╭─ Records shown
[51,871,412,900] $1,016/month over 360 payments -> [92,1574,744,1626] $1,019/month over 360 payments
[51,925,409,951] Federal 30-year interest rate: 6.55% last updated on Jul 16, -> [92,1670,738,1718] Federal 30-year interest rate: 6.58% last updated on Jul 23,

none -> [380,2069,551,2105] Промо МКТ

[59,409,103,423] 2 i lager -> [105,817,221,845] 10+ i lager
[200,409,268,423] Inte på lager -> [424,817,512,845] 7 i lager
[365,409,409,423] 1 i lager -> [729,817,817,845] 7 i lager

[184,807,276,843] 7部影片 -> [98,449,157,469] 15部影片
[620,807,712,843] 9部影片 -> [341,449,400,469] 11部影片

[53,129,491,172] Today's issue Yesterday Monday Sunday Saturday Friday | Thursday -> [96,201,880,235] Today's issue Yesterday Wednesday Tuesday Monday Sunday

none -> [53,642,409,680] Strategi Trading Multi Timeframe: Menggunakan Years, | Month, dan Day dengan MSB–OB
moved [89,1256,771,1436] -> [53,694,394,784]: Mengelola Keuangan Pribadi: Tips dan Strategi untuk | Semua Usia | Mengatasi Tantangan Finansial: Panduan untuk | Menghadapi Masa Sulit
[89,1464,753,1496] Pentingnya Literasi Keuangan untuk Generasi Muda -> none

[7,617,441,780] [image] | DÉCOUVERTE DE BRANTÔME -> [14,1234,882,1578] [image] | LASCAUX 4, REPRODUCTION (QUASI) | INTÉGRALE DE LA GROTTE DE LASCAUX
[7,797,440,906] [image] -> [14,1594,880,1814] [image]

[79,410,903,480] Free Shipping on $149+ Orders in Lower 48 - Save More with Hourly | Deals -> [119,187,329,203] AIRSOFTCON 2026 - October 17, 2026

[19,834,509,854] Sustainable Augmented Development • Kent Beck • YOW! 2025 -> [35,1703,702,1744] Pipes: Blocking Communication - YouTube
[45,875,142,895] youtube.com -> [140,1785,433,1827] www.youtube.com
╰─
# Exercise goal
What you should output is every line of the records above, from the first through the line containing "[89,1464,753,1496] Pentingnya Literasi", unchanged.

# Answer to this exercise
[51,871,412,900] $1,016/month over 360 payments -> [92,1574,744,1626] $1,019/month over 360 payments
[51,925,409,951] Federal 30-year interest rate: 6.55% last updated on Jul 16, -> [92,1670,738,1718] Federal 30-year interest rate: 6.58% last updated on Jul 23,

none -> [380,2069,551,2105] Промо МКТ

[59,409,103,423] 2 i lager -> [105,817,221,845] 10+ i lager
[200,409,268,423] Inte på lager -> [424,817,512,845] 7 i lager
[365,409,409,423] 1 i lager -> [729,817,817,845] 7 i lager

[184,807,276,843] 7部影片 -> [98,449,157,469] 15部影片
[620,807,712,843] 9部影片 -> [341,449,400,469] 11部影片

[53,129,491,172] Today's issue Yesterday Monday Sunday Saturday Friday | Thursday -> [96,201,880,235] Today's issue Yesterday Wednesday Tuesday Monday Sunday

none -> [53,642,409,680] Strategi Trading Multi Timeframe: Menggunakan Years, | Month, dan Day dengan MSB–OB
moved [89,1256,771,1436] -> [53,694,394,784]: Mengelola Keuangan Pribadi: Tips dan Strategi untuk | Semua Usia | Mengatasi Tantangan Finansial: Panduan untuk | Menghadapi Masa Sulit
[89,1464,753,1496] Pentingnya Literasi Keuangan untuk Generasi Muda -> none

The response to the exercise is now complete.